Segregation and Ordering of Light Interstitials (B, C, H, and N) in Cr-Ni Alloys: Implications for Grain Boundary Stability in Superalloy Design

TL;DR

This study uses Monte Carlo simulations to analyze how light interstitials like B, C, and N affect grain boundary stability and hydrogen behavior in Cr-Ni alloys, providing insights for superalloy design.

Contribution

It offers a computational framework revealing the segregation, ordering, and effects of light interstitials on grain boundary stability and hydrogen embrittlement mitigation in superalloys.

Findings

Boron prefers grain boundaries and stabilizes them.

Carbon and nitrogen form precipitates and have limited GB solubility.
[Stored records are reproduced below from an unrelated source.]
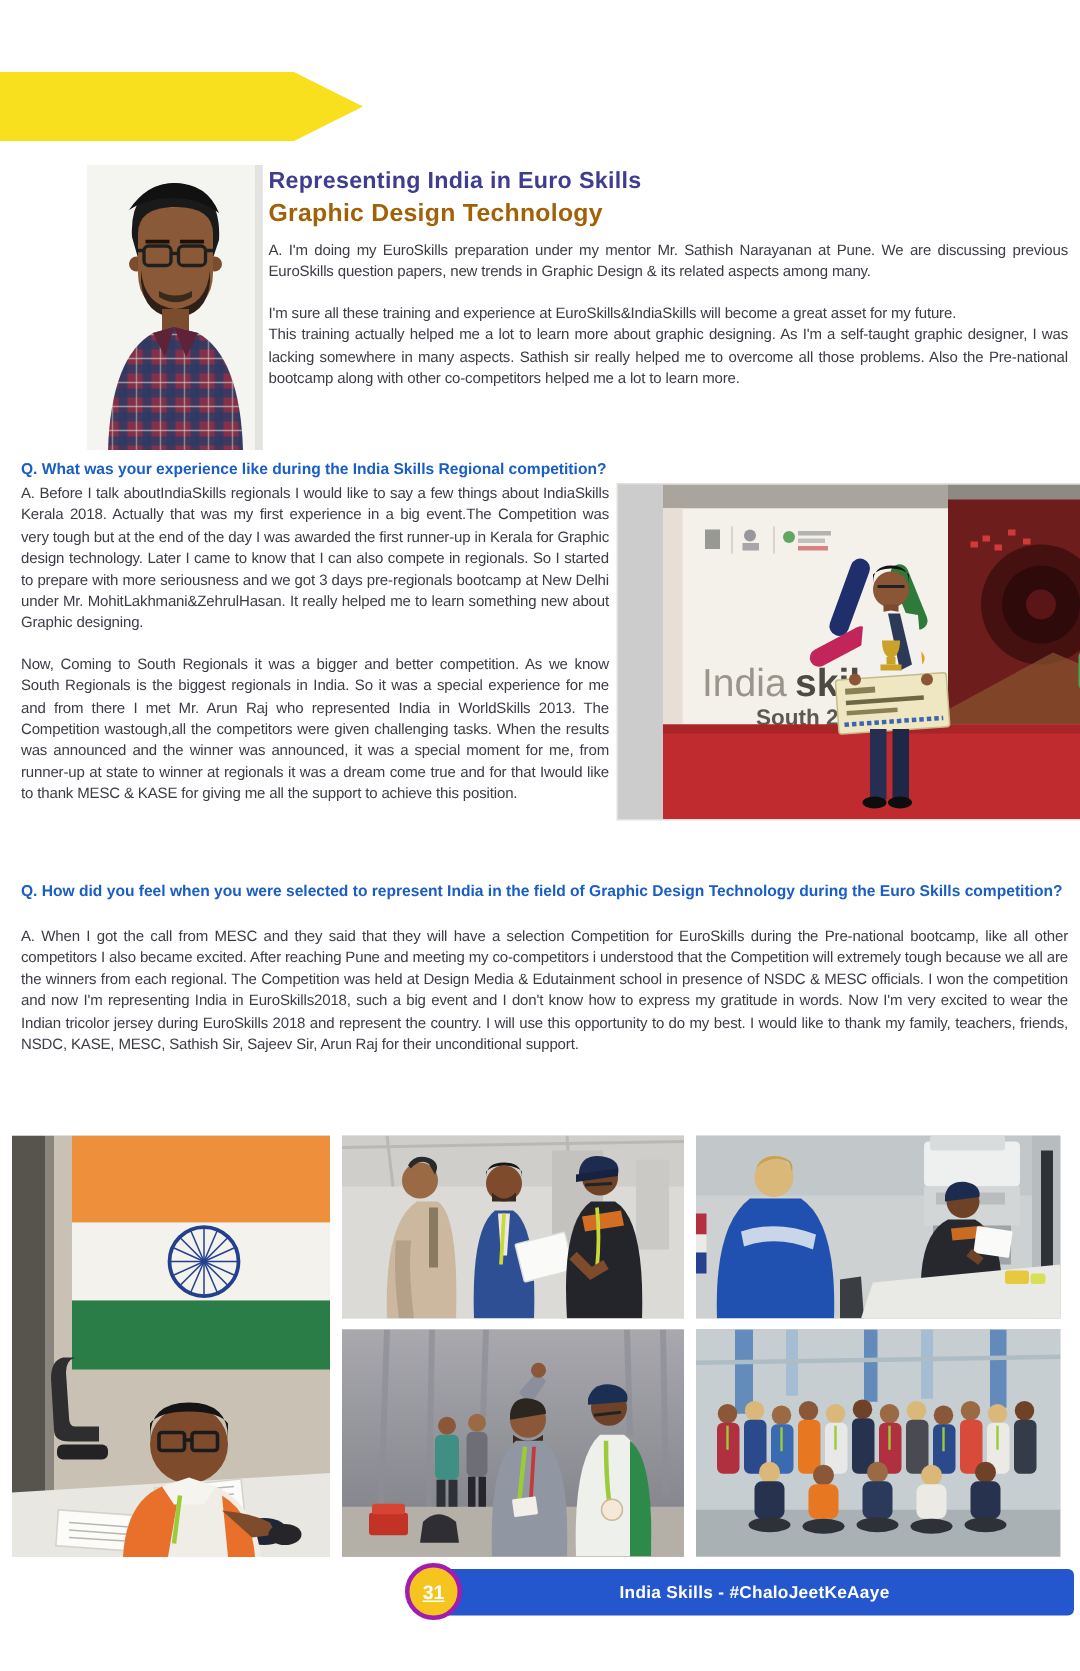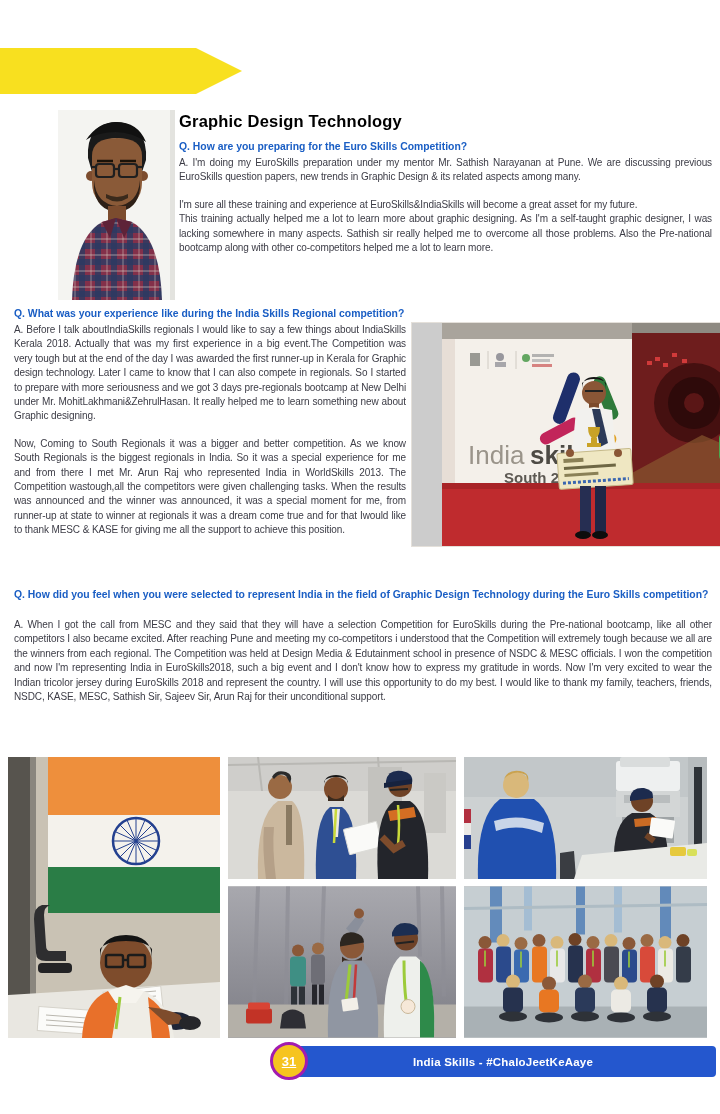--- a/index.html
+++ b/index.html
@@ -95,6 +95,7 @@
   </div>
 
   <div class="intro">
+    <h1 class="title1">Representing India in Euro Skills</h1>
     <h2 class="title2">Graphic Design Technology</h2>
     <p class="q">Q. How are you preparing for the Euro Skills Competition?</p>
     <p class="a">A. I'm doing my EuroSkills preparation under my mentor Mr. Sathish Narayanan at Pune. We are discussing previous EuroSkills question papers, new trends in Graphic Design &amp; its related aspects among many.</p>

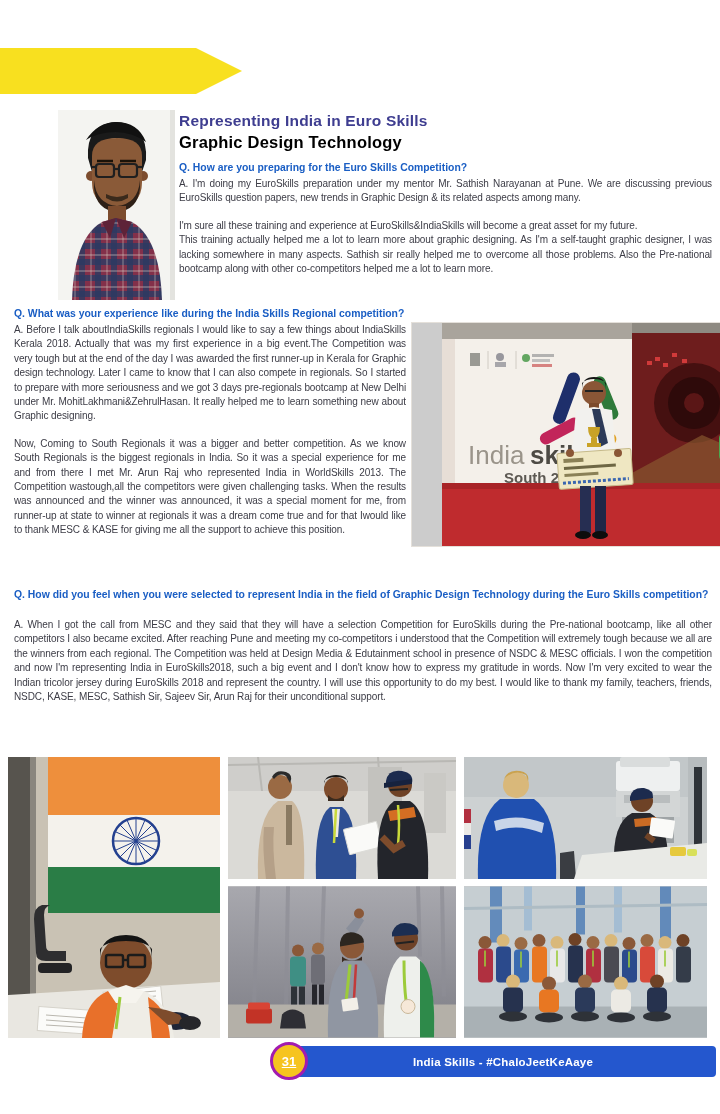--- a/index.html
+++ b/index.html
@@ -18,7 +18,7 @@
   .portrait{position:absolute;left:58px;top:110px;width:117px;height:190px;}
   .intro{position:absolute;left:179px;top:112px;width:533px;}
   .title1{margin:0 0 3px 0;font-size:15.5px;font-weight:bold;color:#3E3D90;letter-spacing:.2px;}
-  .title2{margin:0 0 9px 0;font-size:16.5px;font-weight:bold;color:#000000;letter-spacing:.2px;}
+  .title2{margin:0 0 9px 0;font-size:16.5px;font-weight:bold;color:#a16207;letter-spacing:.2px;}
   .q{color:#1A5EC4;font-weight:bold;font-size:10.4px;line-height:14px;margin:0 0 2px 0;}
   .a{color:#3C3C46;font-size:10px;line-height:14.4px;text-align:justify;margin:0 0 13px 0;letter-spacing:-.1px;}
   .a.last{margin-bottom:0;text-align:left;}

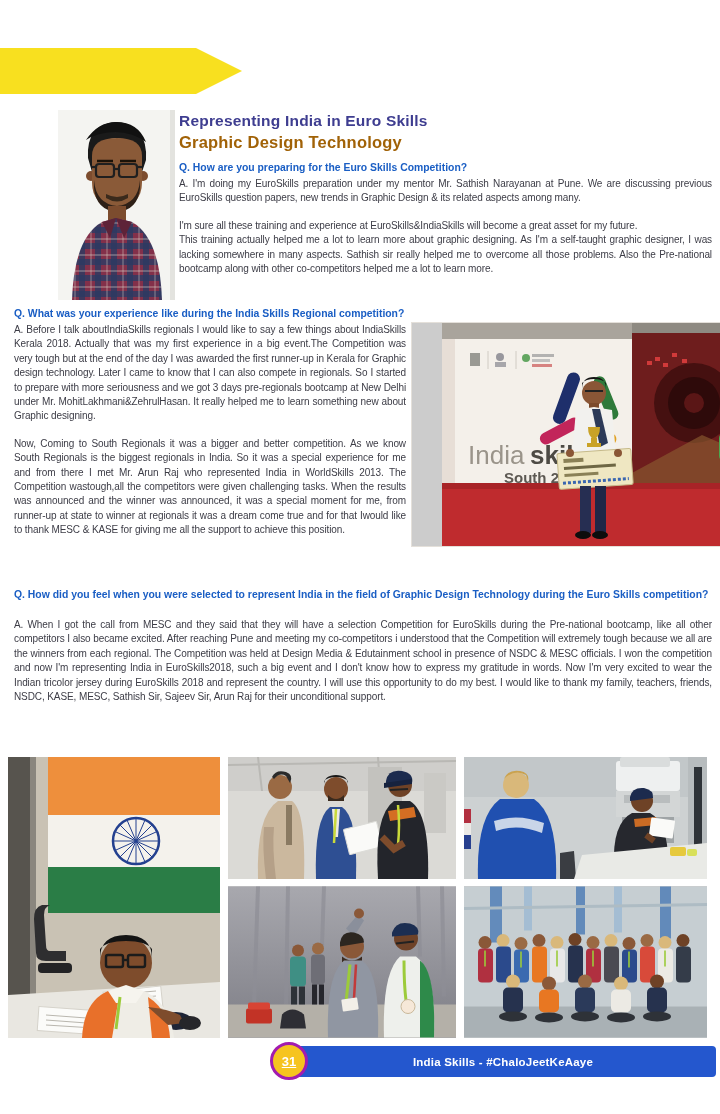--- a/index.html
+++ b/index.html
@@ -97,7 +97,6 @@
   <div class="intro">
     <h1 class="title1">Representing India in Euro Skills</h1>
     <h2 class="title2">Graphic Design Technology</h2>
-    <p class="q">Q. How are you preparing for the Euro Skills Competition?</p>
     <p class="a">A. I'm doing my EuroSkills preparation under my mentor Mr. Sathish Narayanan at Pune. We are discussing previous EuroSkills question papers, new trends in Graphic Design &amp; its related aspects among many.</p>
     <p class="a last">I'm sure all these training and experience at EuroSkills&amp;IndiaSkills will become a great asset for my future.</p>
     <p class="a">This training actually helped me a lot to learn more about graphic designing. As I'm a self-taught graphic designer, I was lacking somewhere in many aspects. Sathish sir really helped me to overcome all those problems. Also the Pre-national bootcamp along with other co-competitors helped me a lot to learn more.</p>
Hydrogen tends to migrate inward along Cr- and Ni-rich GBs, avoiding Mo-enriched regions.

Abstract

The segregation and ordering behavior of light interstitials (B, C, and N) in Cr30-Ni is examined, as these elements are critical for grain boundary stability and high-temperature mechanical performance in Ni-based superalloys. Using Monte Carlo simulations, we identify the chemical and structural preferences of these interstitials in both bulk and grain boundary (GB) environments, aligning with experimental segregation and precipitation trends. Boron strongly prefers GBs over the bulk, where it enhances GB cohesion and stabilizes the GB structure. Uniquely, boron induces a structural transformation at higher concentrations, hinting at the formation of serrated GBs where boron content is high, which improves high-temperature mechanical performance. Carbon and nitrogen form carbide and nitride motifs and exhibit limited GB solubility, reinforcing their precipitation tendencies. In support of ongoing hydrogen embrittlement mitigation strategies, we also examined hydrogen behavior. Hydrogen demonstrated chemical stability in the Cr-Ni GB zone, suggesting it may preferentially migrate inward along Cr- and Ni-rich GBs while avoiding Mo-enriched regions, further supporting Mo's role in mitigating embrittlement. These findings suggest that Mo-containing borides may serve as effective barriers against hydrogen-induced degradation by inhibiting H ingress and stabilizing GB cohesion. By elucidating the chemical and structural preferences of these light interstitials, this work provides a robust computational framework for guiding superalloy design toward improved high-temperature grain boundary stability, resistance to hydrogen embrittlement, and controlled chemical ordering.